#### [Assignment]
Report all lines below with the word "relative".

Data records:
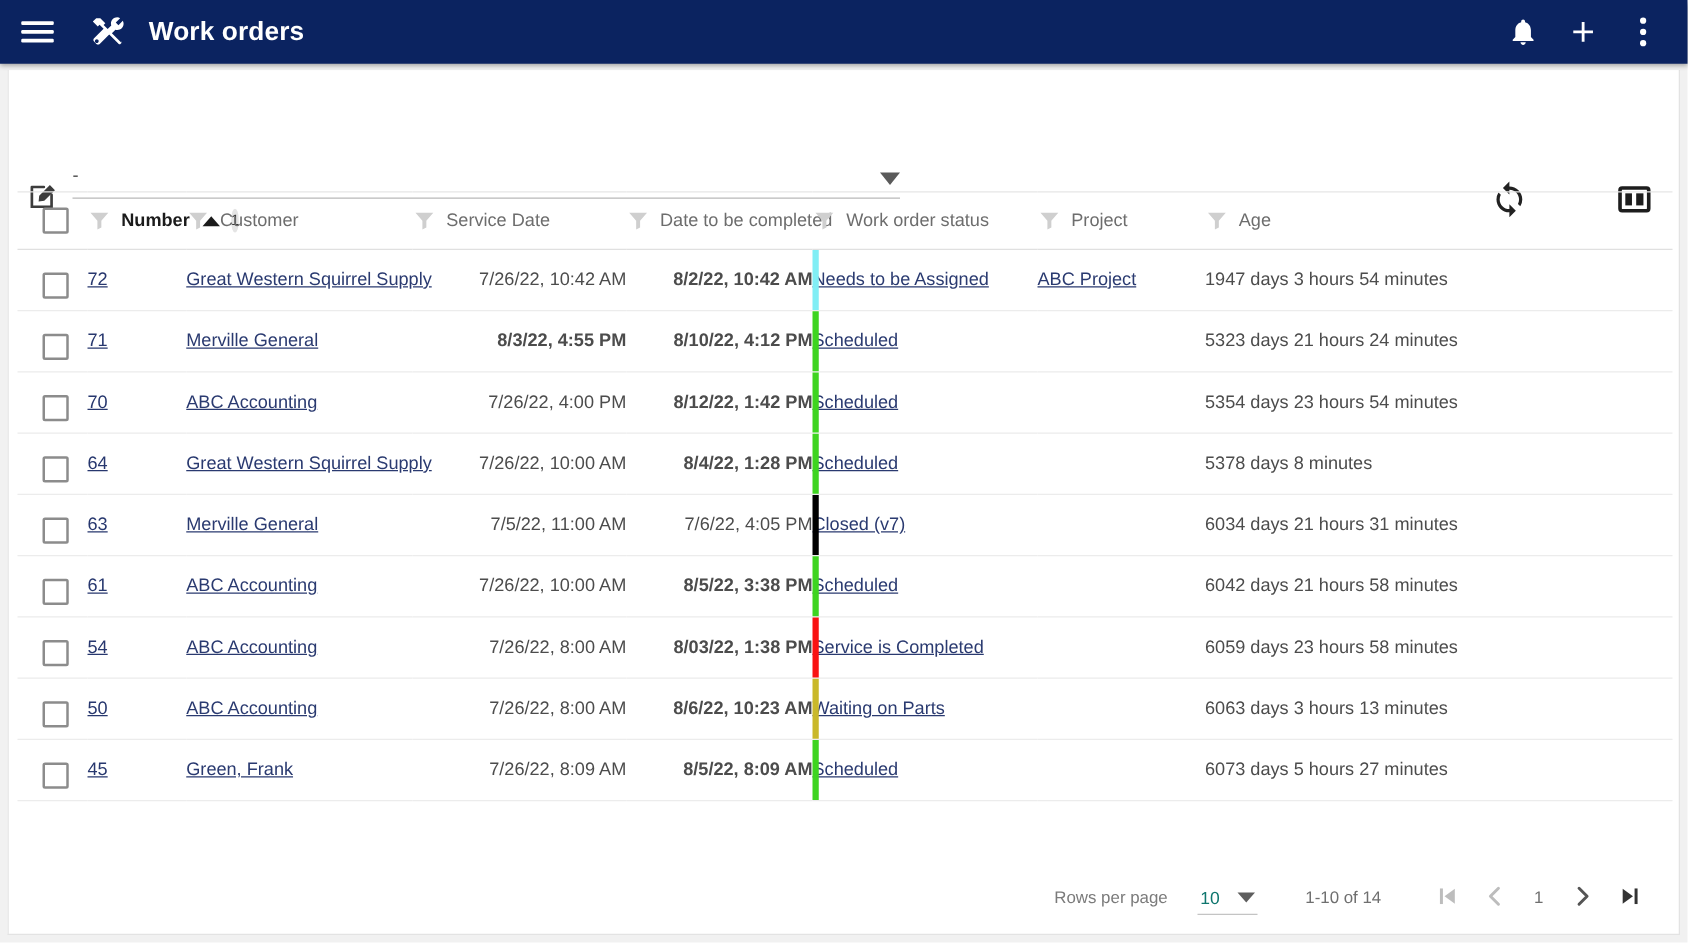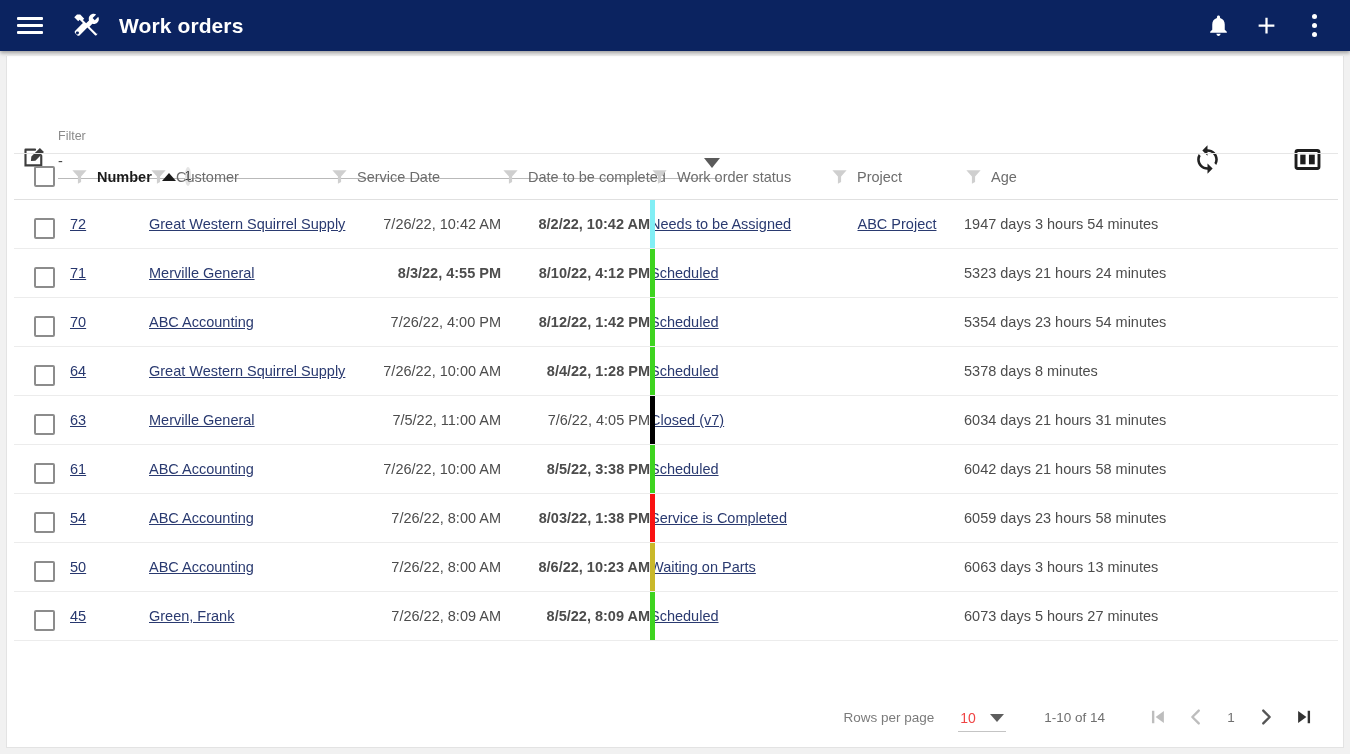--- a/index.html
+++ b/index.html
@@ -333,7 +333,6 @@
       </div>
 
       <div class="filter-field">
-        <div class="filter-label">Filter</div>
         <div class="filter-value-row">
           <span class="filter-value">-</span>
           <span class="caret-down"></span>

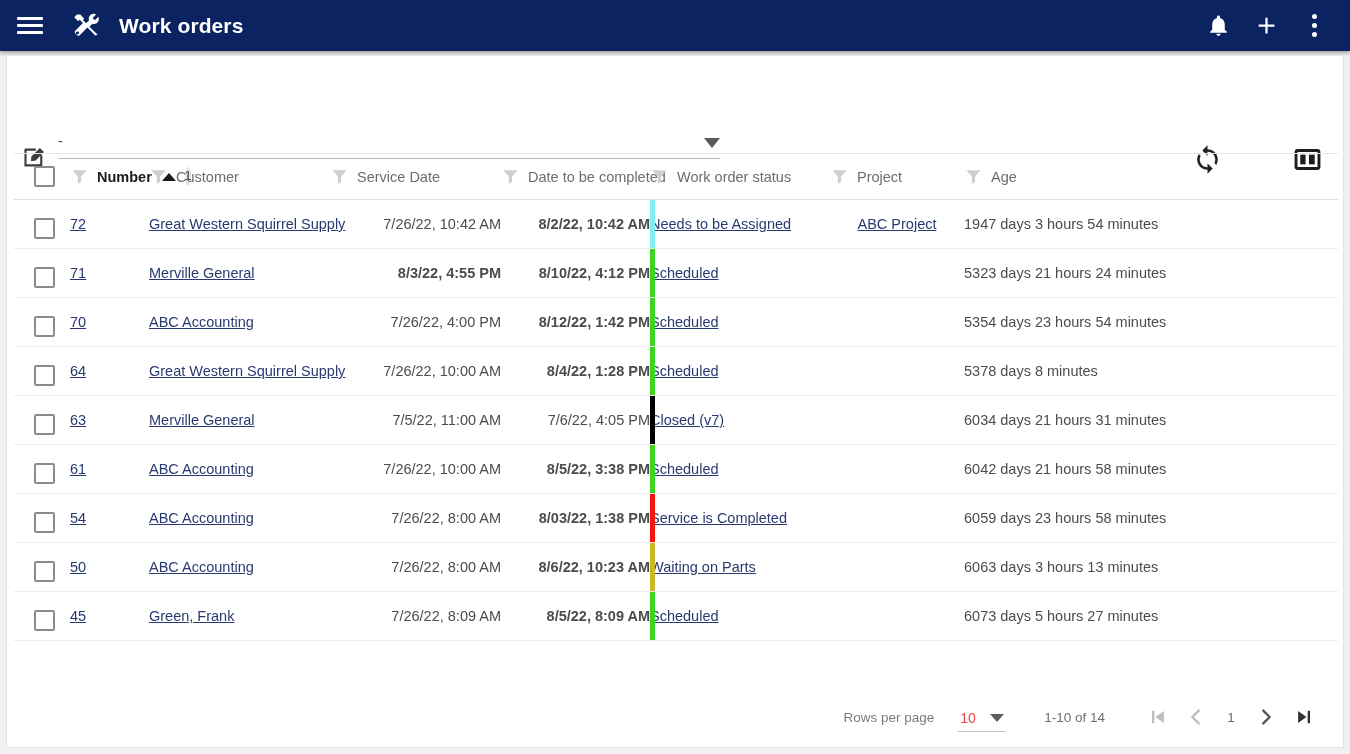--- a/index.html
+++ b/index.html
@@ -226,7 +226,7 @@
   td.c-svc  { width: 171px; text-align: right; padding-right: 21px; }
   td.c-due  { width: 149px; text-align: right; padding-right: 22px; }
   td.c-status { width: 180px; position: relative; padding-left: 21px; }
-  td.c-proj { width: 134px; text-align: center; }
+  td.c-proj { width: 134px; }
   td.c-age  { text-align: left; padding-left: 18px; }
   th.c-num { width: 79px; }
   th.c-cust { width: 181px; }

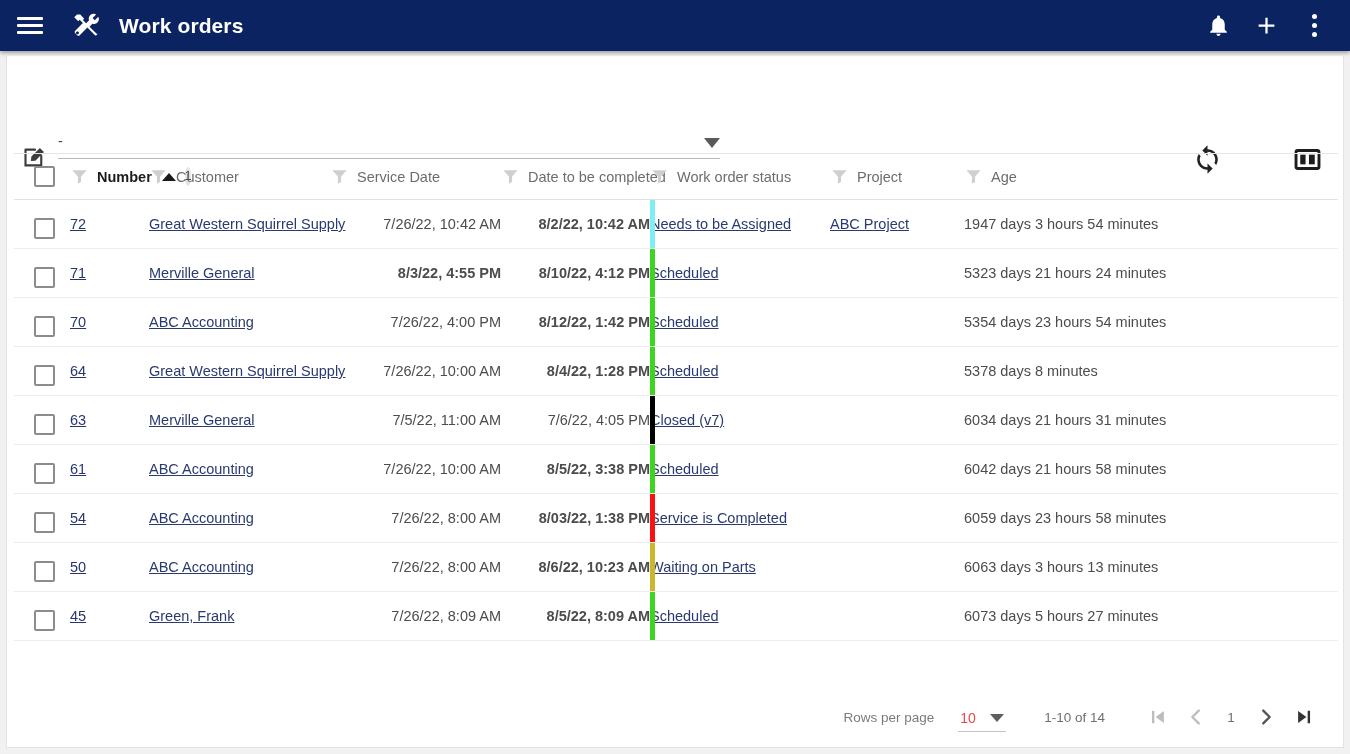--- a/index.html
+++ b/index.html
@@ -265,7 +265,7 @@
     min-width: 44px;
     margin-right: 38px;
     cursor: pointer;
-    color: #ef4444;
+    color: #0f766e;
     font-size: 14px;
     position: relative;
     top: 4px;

--

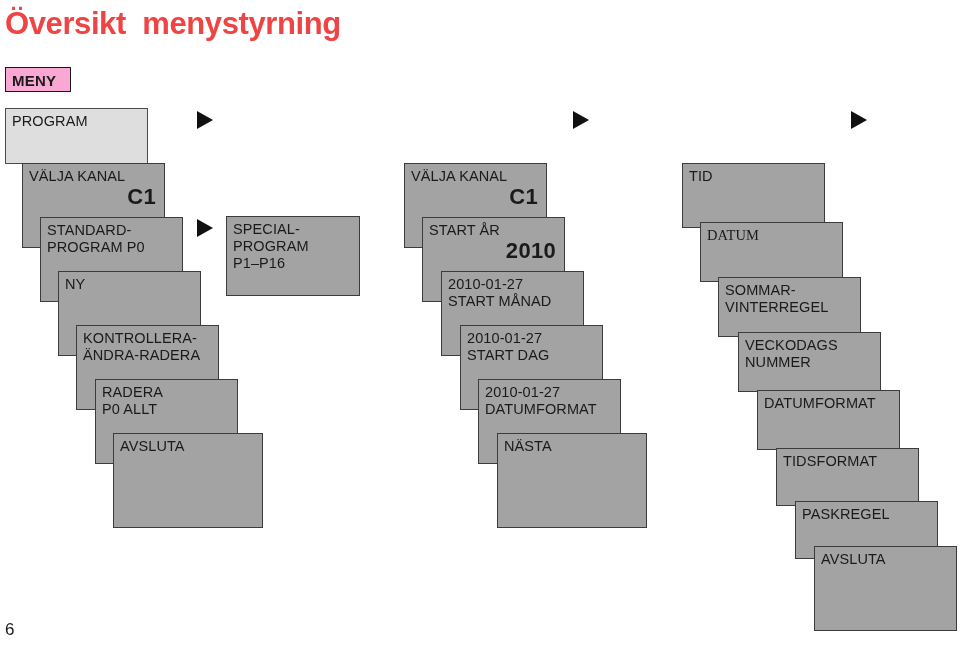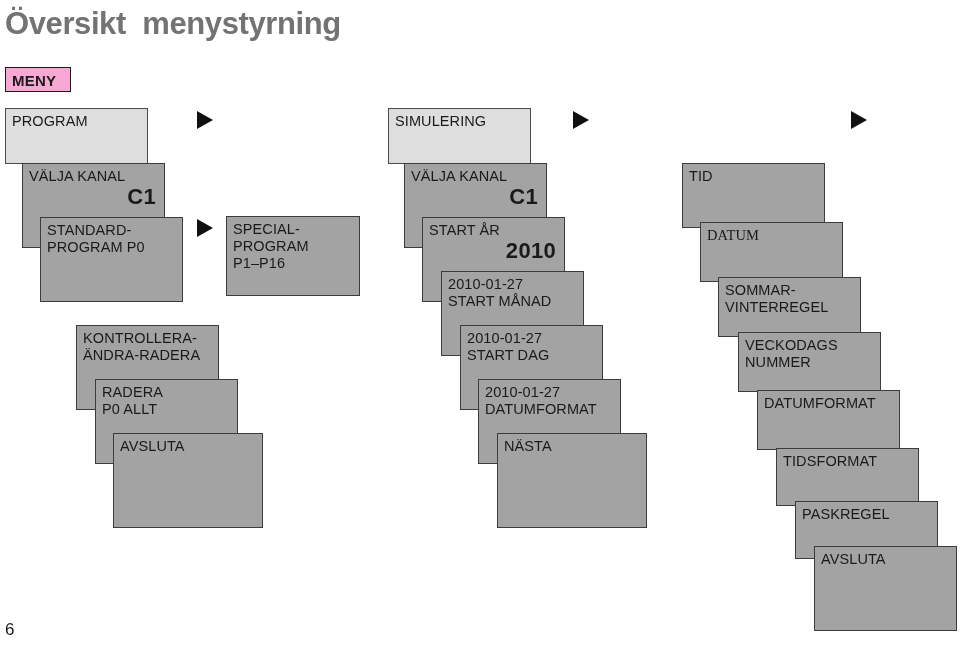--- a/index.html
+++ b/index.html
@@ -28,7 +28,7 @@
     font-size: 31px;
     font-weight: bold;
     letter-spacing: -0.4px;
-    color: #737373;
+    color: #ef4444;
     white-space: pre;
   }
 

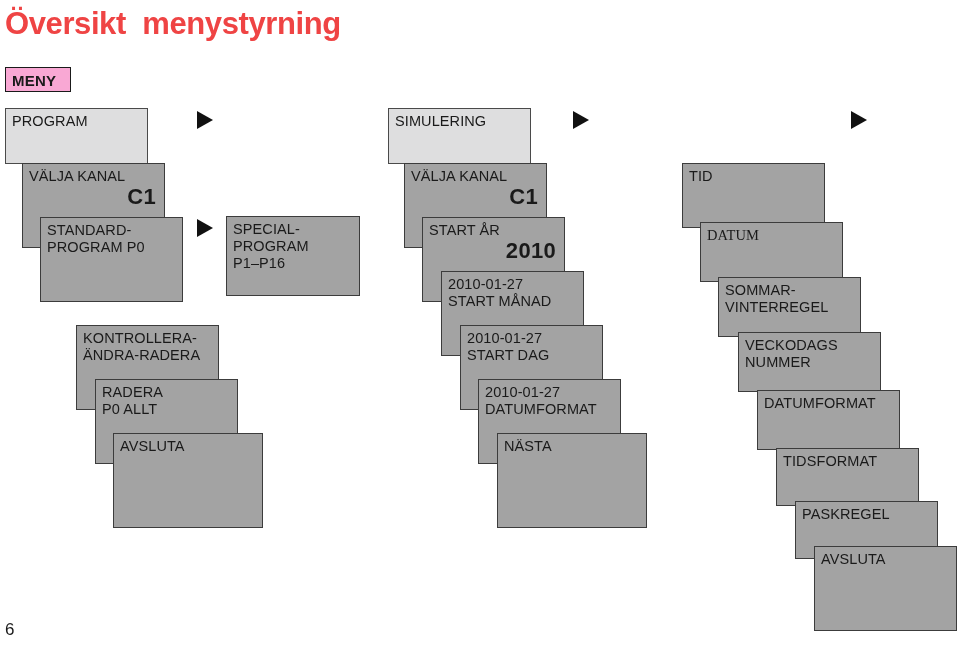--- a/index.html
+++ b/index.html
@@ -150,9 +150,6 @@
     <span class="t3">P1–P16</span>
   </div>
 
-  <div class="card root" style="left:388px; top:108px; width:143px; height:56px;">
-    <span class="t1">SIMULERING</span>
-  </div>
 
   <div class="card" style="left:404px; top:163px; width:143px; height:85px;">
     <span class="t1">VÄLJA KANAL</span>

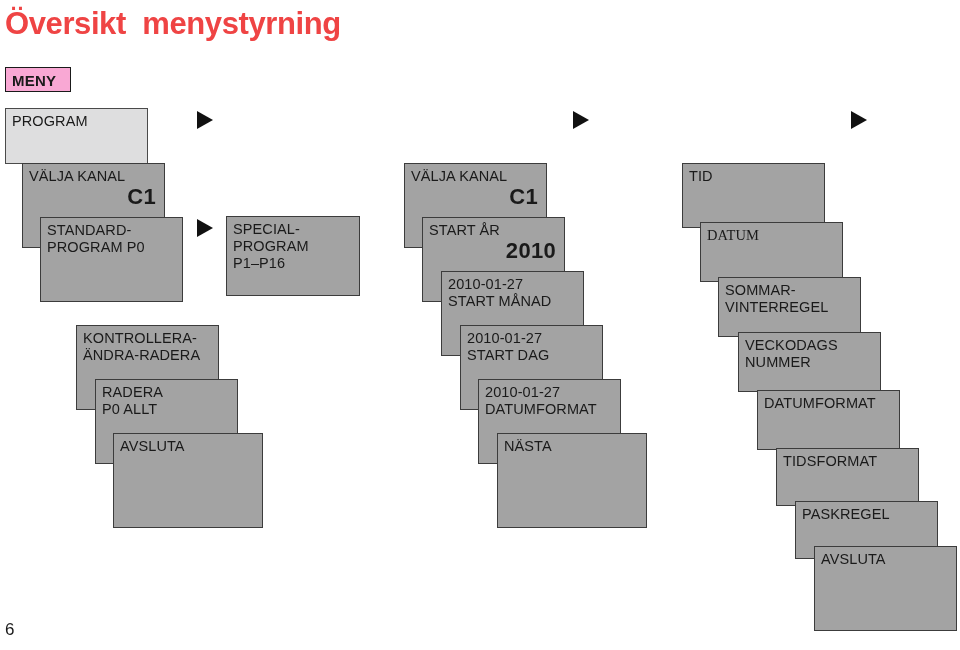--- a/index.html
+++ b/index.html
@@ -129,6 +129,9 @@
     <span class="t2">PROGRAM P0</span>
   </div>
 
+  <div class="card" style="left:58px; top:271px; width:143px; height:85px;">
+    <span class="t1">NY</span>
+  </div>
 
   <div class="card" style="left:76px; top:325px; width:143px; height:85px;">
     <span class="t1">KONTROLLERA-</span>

#### [Task result]
   td.c-status { width: 180px; position: relative; padding-left: 21px; }
     position: relative;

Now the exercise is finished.